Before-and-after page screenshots
——————————

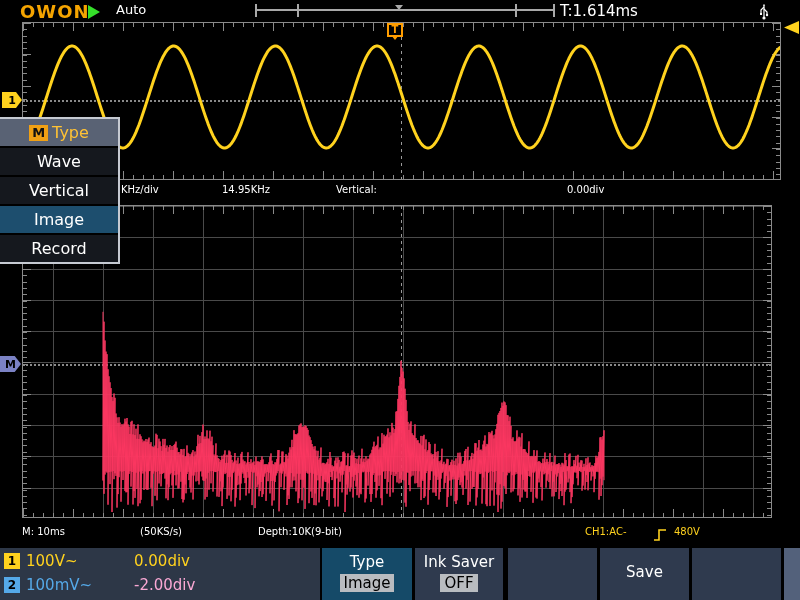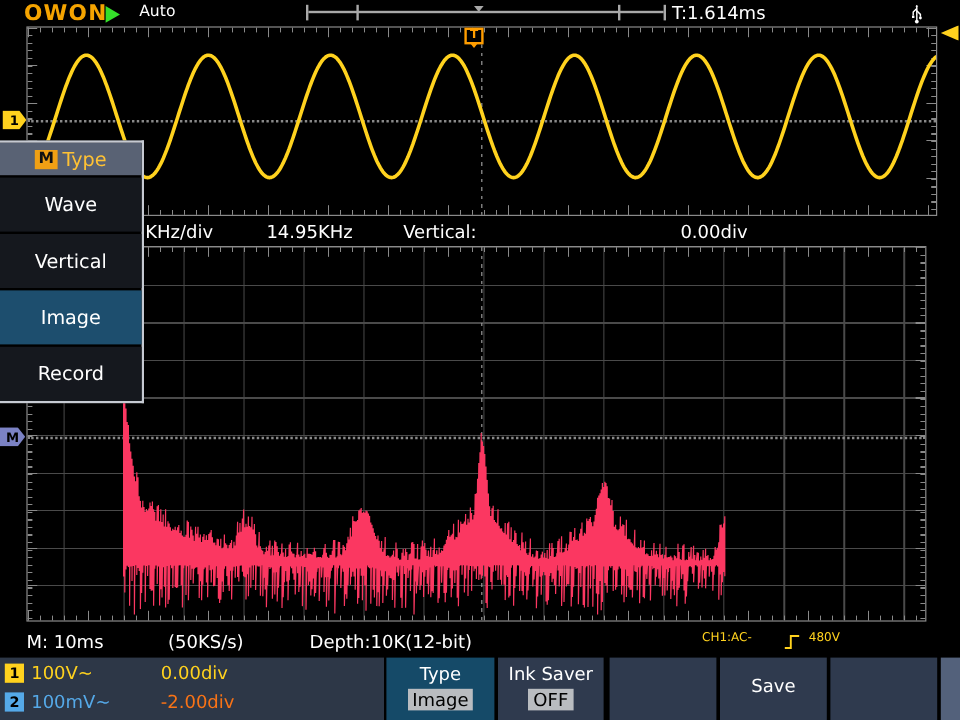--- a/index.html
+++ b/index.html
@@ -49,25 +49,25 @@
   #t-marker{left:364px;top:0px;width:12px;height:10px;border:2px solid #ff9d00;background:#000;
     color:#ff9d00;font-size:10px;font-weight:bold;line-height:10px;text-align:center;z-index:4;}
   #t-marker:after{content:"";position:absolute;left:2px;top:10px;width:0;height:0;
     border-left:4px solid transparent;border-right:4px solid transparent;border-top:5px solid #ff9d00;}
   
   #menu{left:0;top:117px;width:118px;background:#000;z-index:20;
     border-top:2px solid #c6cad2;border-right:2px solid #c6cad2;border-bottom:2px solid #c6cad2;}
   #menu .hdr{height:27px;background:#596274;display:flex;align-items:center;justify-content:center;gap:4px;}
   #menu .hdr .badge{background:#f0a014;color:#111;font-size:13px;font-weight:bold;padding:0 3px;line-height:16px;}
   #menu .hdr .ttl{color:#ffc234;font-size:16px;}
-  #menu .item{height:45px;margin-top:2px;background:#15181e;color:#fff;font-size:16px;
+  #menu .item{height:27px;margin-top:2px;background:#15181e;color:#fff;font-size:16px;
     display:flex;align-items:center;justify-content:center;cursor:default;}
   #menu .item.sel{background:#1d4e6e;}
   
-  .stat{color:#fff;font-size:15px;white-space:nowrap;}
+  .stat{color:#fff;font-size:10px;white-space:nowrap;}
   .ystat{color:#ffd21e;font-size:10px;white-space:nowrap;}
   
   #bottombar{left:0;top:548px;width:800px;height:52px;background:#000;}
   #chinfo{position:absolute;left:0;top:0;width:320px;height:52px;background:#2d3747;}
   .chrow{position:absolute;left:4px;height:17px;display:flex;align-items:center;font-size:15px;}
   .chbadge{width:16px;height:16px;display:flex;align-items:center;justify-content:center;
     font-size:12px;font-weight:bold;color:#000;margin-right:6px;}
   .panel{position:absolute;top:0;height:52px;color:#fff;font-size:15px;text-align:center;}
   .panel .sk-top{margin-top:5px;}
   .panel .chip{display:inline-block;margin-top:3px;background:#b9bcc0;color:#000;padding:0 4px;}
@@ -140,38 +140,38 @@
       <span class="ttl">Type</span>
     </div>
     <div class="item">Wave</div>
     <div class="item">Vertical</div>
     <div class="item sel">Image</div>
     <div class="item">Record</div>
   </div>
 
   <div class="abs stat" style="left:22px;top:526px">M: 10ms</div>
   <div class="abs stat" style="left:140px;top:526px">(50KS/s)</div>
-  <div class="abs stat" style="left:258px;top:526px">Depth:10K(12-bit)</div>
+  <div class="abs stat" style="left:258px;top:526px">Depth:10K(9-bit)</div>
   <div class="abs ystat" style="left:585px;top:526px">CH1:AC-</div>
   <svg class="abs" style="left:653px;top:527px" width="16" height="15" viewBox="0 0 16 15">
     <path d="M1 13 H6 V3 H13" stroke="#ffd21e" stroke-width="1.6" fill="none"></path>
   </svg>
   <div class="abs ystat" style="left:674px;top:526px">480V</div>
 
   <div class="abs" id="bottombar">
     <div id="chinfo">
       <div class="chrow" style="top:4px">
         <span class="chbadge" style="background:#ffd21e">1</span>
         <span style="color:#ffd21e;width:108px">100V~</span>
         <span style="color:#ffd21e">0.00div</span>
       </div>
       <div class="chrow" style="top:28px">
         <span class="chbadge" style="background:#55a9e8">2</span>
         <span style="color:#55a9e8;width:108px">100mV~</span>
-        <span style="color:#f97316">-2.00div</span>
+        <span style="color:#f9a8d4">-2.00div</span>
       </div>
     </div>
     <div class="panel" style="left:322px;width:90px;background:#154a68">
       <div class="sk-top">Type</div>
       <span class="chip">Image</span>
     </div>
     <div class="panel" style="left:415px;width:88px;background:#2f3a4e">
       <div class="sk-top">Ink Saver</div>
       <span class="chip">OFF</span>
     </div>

——————————

WORK INSTRUCTIONS
Print all the lines above again exactly, without any pictures.

WRITTEN REPLY
--- a/index.html
+++ b/index.html
@@ -49,25 +49,25 @@
   #t-marker{left:364px;top:0px;width:12px;height:10px;border:2px solid #ff9d00;background:#000;
     color:#ff9d00;font-size:10px;font-weight:bold;line-height:10px;text-align:center;z-index:4;}
   #t-marker:after{content:"";position:absolute;left:2px;top:10px;width:0;height:0;
     border-left:4px solid transparent;border-right:4px solid transparent;border-top:5px solid #ff9d00;}
   
   #menu{left:0;top:117px;width:118px;background:#000;z-index:20;
     border-top:2px solid #c6cad2;border-right:2px solid #c6cad2;border-bottom:2px solid #c6cad2;}
   #menu .hdr{height:27px;background:#596274;display:flex;align-items:center;justify-content:center;gap:4px;}
   #menu .hdr .badge{background:#f0a014;color:#111;font-size:13px;font-weight:bold;padding:0 3px;line-height:16px;}
   #menu .hdr .ttl{color:#ffc234;font-size:16px;}
-  #menu .item{height:45px;margin-top:2px;background:#15181e;color:#fff;font-size:16px;
+  #menu .item{height:27px;margin-top:2px;background:#15181e;color:#fff;font-size:16px;
     display:flex;align-items:center;justify-content:center;cursor:default;}
   #menu .item.sel{background:#1d4e6e;}
   
-  .stat{color:#fff;font-size:15px;white-space:nowrap;}
+  .stat{color:#fff;font-size:10px;white-space:nowrap;}
   .ystat{color:#ffd21e;font-size:10px;white-space:nowrap;}
   
   #bottombar{left:0;top:548px;width:800px;height:52px;background:#000;}
   #chinfo{position:absolute;left:0;top:0;width:320px;height:52px;background:#2d3747;}
   .chrow{position:absolute;left:4px;height:17px;display:flex;align-items:center;font-size:15px;}
   .chbadge{width:16px;height:16px;display:flex;align-items:center;justify-content:center;
     font-size:12px;font-weight:bold;color:#000;margin-right:6px;}
   .panel{position:absolute;top:0;height:52px;color:#fff;font-size:15px;text-align:center;}
   .panel .sk-top{margin-top:5px;}
   .panel .chip{display:inline-block;margin-top:3px;background:#b9bcc0;color:#000;padding:0 4px;}
@@ -140,38 +140,38 @@
       <span class="ttl">Type</span>
     </div>
     <div class="item">Wave</div>
     <div class="item">Vertical</div>
     <div class="item sel">Image</div>
     <div class="item">Record</div>
   </div>
 
   <div class="abs stat" style="left:22px;top:526px">M: 10ms</div>
   <div class="abs stat" style="left:140px;top:526px">(50KS/s)</div>
-  <div class="abs stat" style="left:258px;top:526px">Depth:10K(12-bit)</div>
+  <div class="abs stat" style="left:258px;top:526px">Depth:10K(9-bit)</div>
   <div class="abs ystat" style="left:585px;top:526px">CH1:AC-</div>
   <svg class="abs" style="left:653px;top:527px" width="16" height="15" viewBox="0 0 16 15">
     <path d="M1 13 H6 V3 H13" stroke="#ffd21e" stroke-width="1.6" fill="none"></path>
   </svg>
   <div class="abs ystat" style="left:674px;top:526px">480V</div>
 
   <div class="abs" id="bottombar">
     <div id="chinfo">
       <div class="chrow" style="top:4px">
         <span class="chbadge" style="background:#ffd21e">1</span>
         <span style="color:#ffd21e;width:108px">100V~</span>
         <span style="color:#ffd21e">0.00div</span>
       </div>
       <div class="chrow" style="top:28px">
         <span class="chbadge" style="background:#55a9e8">2</span>
         <span style="color:#55a9e8;width:108px">100mV~</span>
-        <span style="color:#f97316">-2.00div</span>
+        <span style="color:#f9a8d4">-2.00div</span>
       </div>
     </div>
     <div class="panel" style="left:322px;width:90px;background:#154a68">
       <div class="sk-top">Type</div>
       <span class="chip">Image</span>
     </div>
     <div class="panel" style="left:415px;width:88px;background:#2f3a4e">
       <div class="sk-top">Ink Saver</div>
       <span class="chip">OFF</span>
     </div>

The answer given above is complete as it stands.